Saat selesai ganti baju, aku kembali ke bawah. Aku mendengar Ibu dan Alika sedang membicarakan sesuatu. Aku mencoba untuk mendengarkannya.
"Alvi itu sebenernya anak yang baik Al." Kata Ibu.
"Iya Bu, aku tahu." Kata Alika sambil terus mencuci piring.
"Tapi Ibu bilang gitu bukan karena Ibu mau kamu jadian sama Alvi."
"Iya Bu, lagian aku juga sayang sama Alvi, tanpa diminta siapapun." Kata Alika. Aku tersenyum mendengar apa yang Alika ucap. Dia sangat serius dengan ucapannya.
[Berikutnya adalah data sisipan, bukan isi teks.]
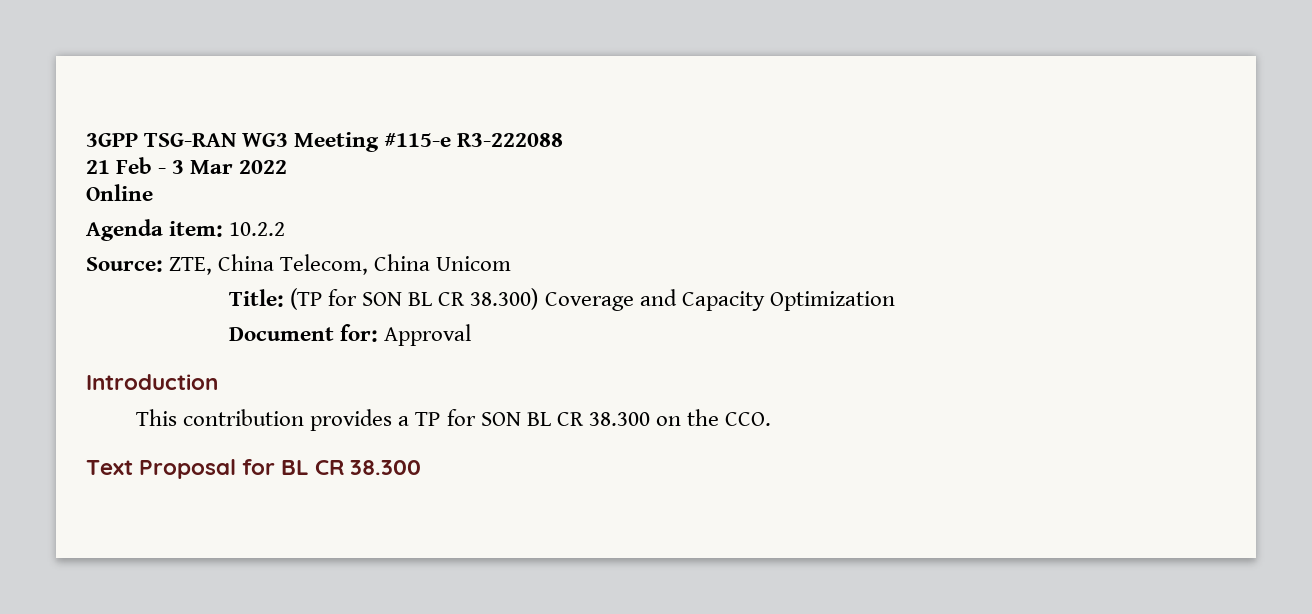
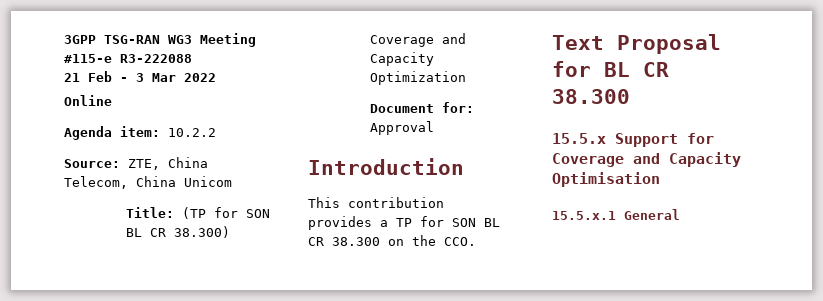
+ 15.5.x Support for Coverage and Capacity Optimisation
+ 15.5.x.1 General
"Kayanya Alvi juga beneran sayang sama kamu." Kata Ibu. "Lihat aja di kamarnya, foto kamu semua."
"Beneran Bu? Alvi ngga pernah bilang kalau dia pajang fotoku di kamarnya."
"Pas Ibu pertama lihat juga kaget. Ibu nanya, siapa ini?" Kata Ibu.
"Terus Alvi jawab apa?"
"Alvi nggak langsung jawab, malah nyuruh Ibu shalat sama ngadain syukuran. Ibu tanya lagi, buat apa? Terus kata Alvi, Ibu harus terimakasih sama Allah karena udah dikasih calon menantu secantik kamu." Kata Ibu. Ibu dan Alika tertawa.
"Haha, ada-ada aja." Kata Alika.
Aku kembali ke kamar, aku tak mau Ibu dan Alika tahu bahwa aku mendengar pembicaraan mereka. Aku memamerkan rasa bahagiaku pada Aska.
Tak lama setelah itu, Ibu teriak memanggilku karena Alika mau pulang. Lalu aku menghampiri mereka di bawah.
"Mau kemana?" Kutanya Alika.
"Pulanglah."
"Jangan, nginep aja disini tidur sama aku." Kataku becanda.
"Hus, kemana aja kalau ngomong. Belum waktunya." Kata Ibu. Alika hanya tersenyum.
"Aku pulang dulu ya Bu, terimakasih banyak buat makan malamnya." Kata Alika pamit. Alika mencium tangan Ibu.
Aku mengantarkan Alika sampai ke gerbang. Ingin sekali aku menahannya untuk pulang, tapi aku belum punya hak apapun untuk melarangnya pulang.
"Kalau aku minta kamu buat nggak pulang sekarang boleh nggak?" Kutanya Alika yang sudah berada di motornya.
"Aku juga pengen lebih lama disini, tapi udah malem, takut Ibu marah." Kata Alika.
"Hm, ya deh. Makasih udah dateng kesini, udah nemenin makan malem bareng."
"Iya sama-sama, aku pulang ya."
"Iya, hati-hati di jalan."
Saat Alika sudah melajukan motornya, aku berteriak memanggilnya.
"Alika!" Teriakku.
"Apa?" Alika memberhentikan motornya dan berbalik.
"Kalau jatuh pura-pura push up aja." Kataku tertawa.
"Ih! Nyebelin, plagiat dasar!" Alika kesal.
"Ya sudah, hati-hati sana, kalau udah sampai rumah kabarin." Kataku.
Alika pun pulang, meninggalkan aku yang sebenarnya masih ingin bersamanya. Tapi aku coba untuk sabar, karena aku yakin akan ada hari esok yang lebih membahagiakan dari ini.
"Terimakasih Alika, makan malam yang sangat mengesankan, hati-hati di jalan, aku masih rindu dan akan selalu rindu. Aku sayang kamu."